Just like the other catfish, flatheads too come with sharp and heavy dorsal and pectoral spines. Nicknames are not uncommon due to their appearance, also known as the mud or yellow catfish.

What do Flathead Catfish Eat?

Flathead catfish are predators. It ambushes its prey by waiting for it undercover—the fish usually feed at night. Adult flatheads are opportunistic feeders, and it eats only other fishes like gizzard shad, bullheads, and carp. On the other hand, young ones feed on insect larvae until they become about three inches long when their diets enlarge to include other small fishes. Young flatheads usually feed on clams, crayfish, insects, and assorted small fishes such as shad, shiners, and sunfish.

So, while you fish, live fish can be good bait for flatheads as they are unwilling to consume smelly or old bait.

Even though flatheads aren’t exclusively nocturnal, it tends to be more active at night and around June. Thus, they are usually shallower and will feed at different levels. So, it might be inactive during the day time in the deep water or can be undercover.

What is the Habitat of a Flathead Catfish?
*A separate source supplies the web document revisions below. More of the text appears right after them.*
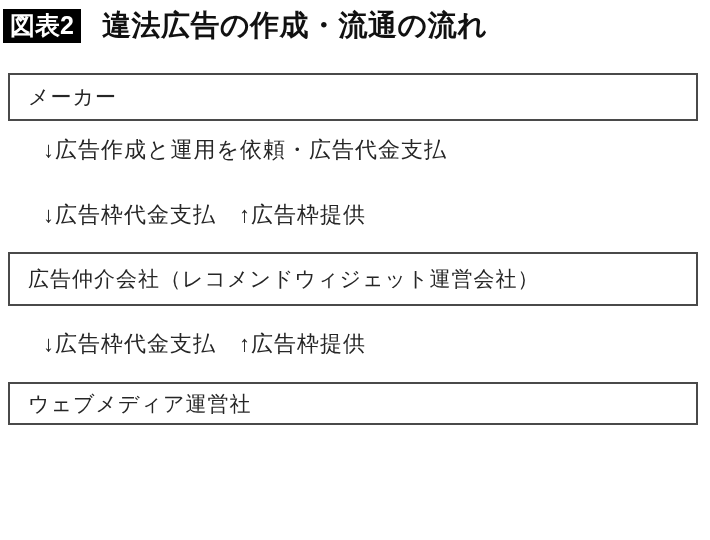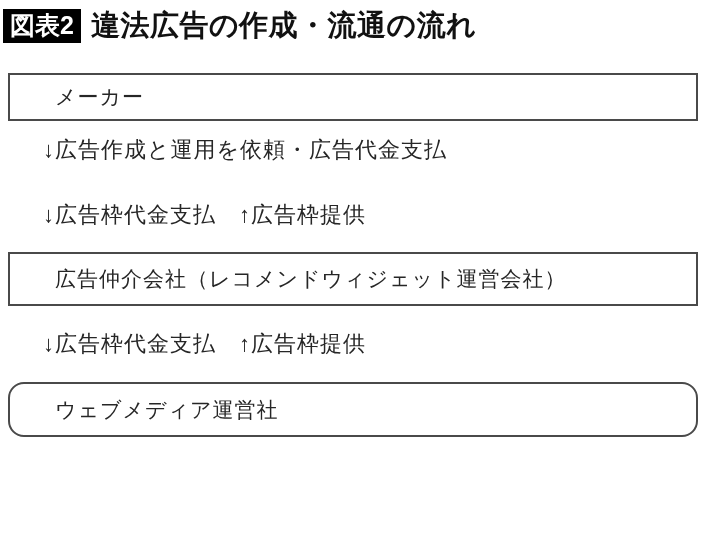"図表2" .hdr { gap: none -> 11px }
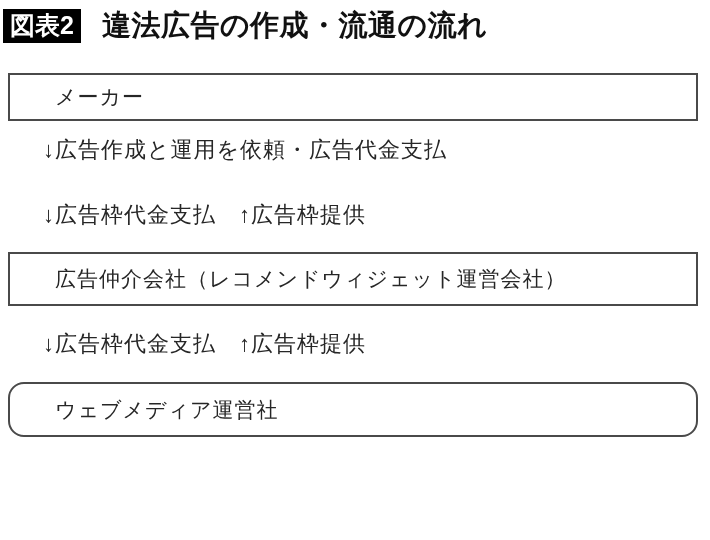"メーカー" .box { padding-left: 45px -> 18px }
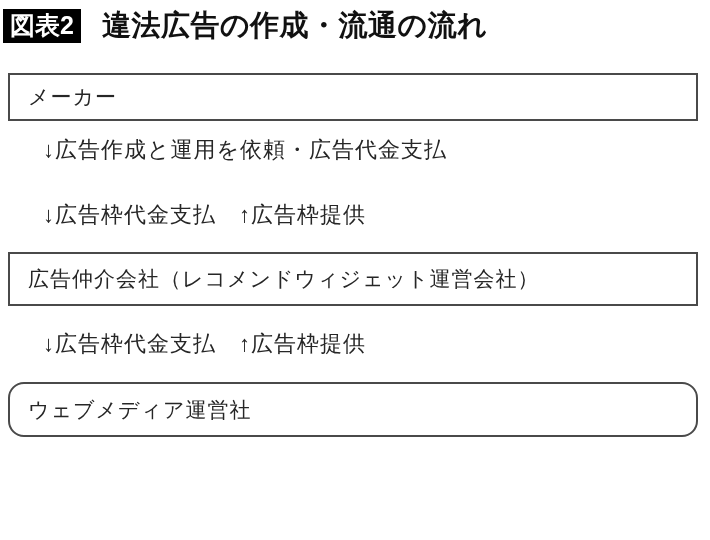"ウェブメディア運営社" .box.b4 { border-radius: 16px -> none; height: 55px -> 43px }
Flatheads are commonly found in large water bodies. They usually prefer a big river and a reservoir as its tributaries. In a river, the fish generally like to be in a deep pool where the water is slow. It is also commonly found in tailraces present below dams. Usually, their local has a rigid bottom and timber or driftwood in it.

In a large reservoir, it is found deep in the river beds at the point where the channel submerges. Commonly found throughout the Ohio River, Mississippi, Missouri basins, Flatheads may also show up in record from Lake Erie to North Dakota.

Unique Habitat

This massive cat species, specifically the flatheads, is primarily located in large water bodies: especially big rivers, reservoirs, long channels, and tributaries in the current. In rivers, the fish prefer deep pools where the water is slow with depressions or holes, bottom areas with eddies. It could be docks, underwater structures, railroad crossings, dams, or bridge pilings.

Flatheads can position themselves on hard channel bottom or a piece of debris on the lake bottom like old timber or driftwood. In large lakes or reservoirs, a cat is in deep more time than not. Way down on old river beds, cats also enjoy submerged junctions in underwater channels and near the headwater tributary, all great spots to fish.

Is Catfish Good to Eat?

Flathead catfish is one of the oldest fish species in freshwater. It adapts to the environment so well that it is found worldwide, except in a few places with high temperatures. 

You will find catfish on restaurant menus everywhere. Flatheads are good to eat and prepared in different ways can be quite delicious. It is known for being rich in omega fatty acids, vitamins, and minerals. The fish comes with a plethora of health benefits.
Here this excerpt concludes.